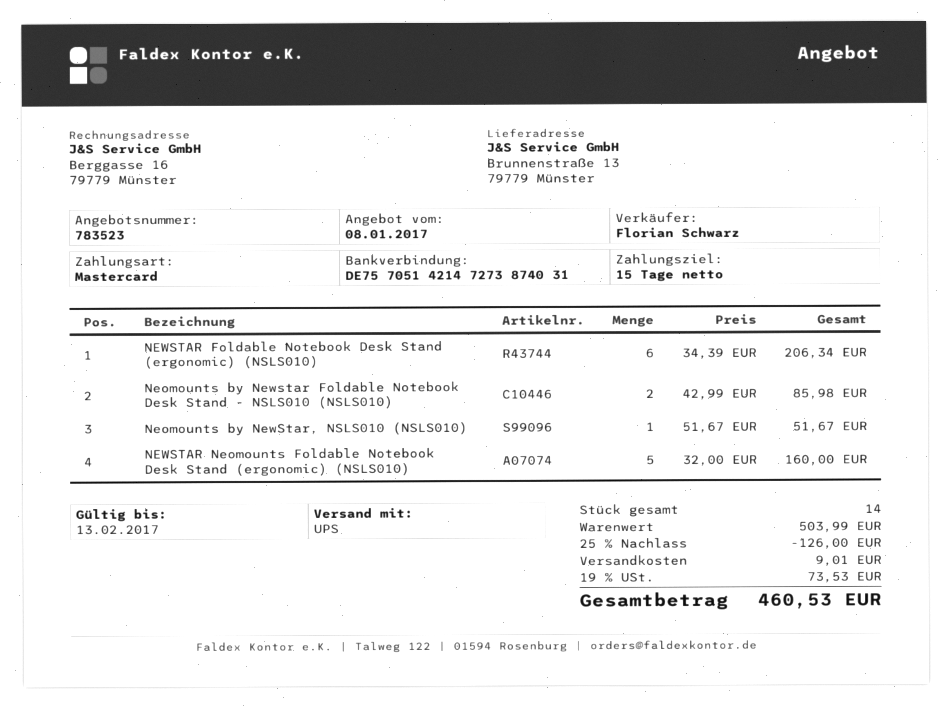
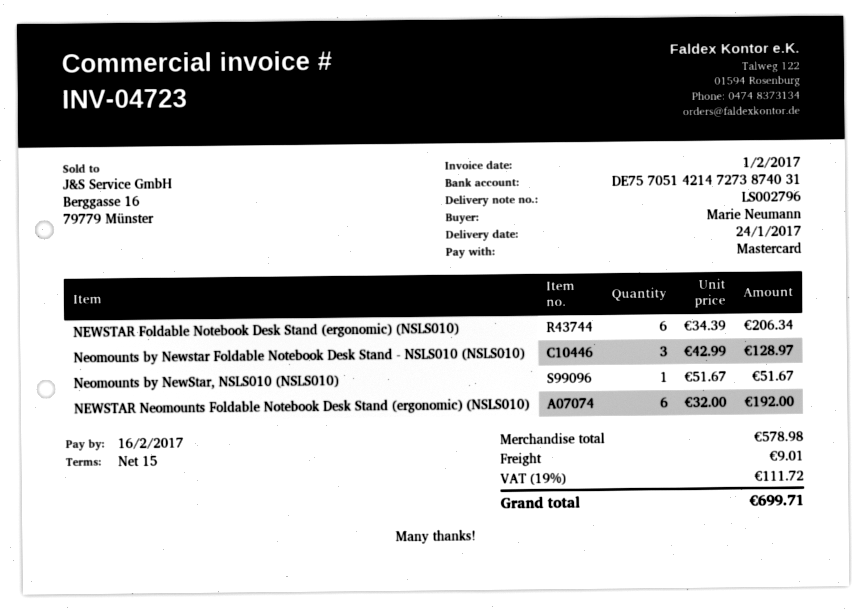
Neomounts by Newstar Foldable Notebook Desk Stand - NSLS010 (NSLS010): 2 x 42.99 = 85.98 -> 3 x 42.99 = 128.97
NEWSTAR Neomounts Foldable Notebook Desk Stand (ergonomic) (NSLS010): 5 x 32.00 = 160.00 -> 6 x 32.00 = 192.00
subtotal: 503.99 -> 578.98
discount: 25% = 126.00 -> none
tax: 19% = 73.53 -> 19% = 111.72
total: 460.53 -> 699.71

□ □ □ □ □

- **What the task asks**
Set down the entries above word for word, but drop any image.

- **Reply**
Neomounts by Newstar Foldable Notebook Desk Stand - NSLS010 (NSLS010): 2 x 42.99 = 85.98 -> 3 x 42.99 = 128.97
NEWSTAR Neomounts Foldable Notebook Desk Stand (ergonomic) (NSLS010): 5 x 32.00 = 160.00 -> 6 x 32.00 = 192.00
subtotal: 503.99 -> 578.98
discount: 25% = 126.00 -> none
tax: 19% = 73.53 -> 19% = 111.72
total: 460.53 -> 699.71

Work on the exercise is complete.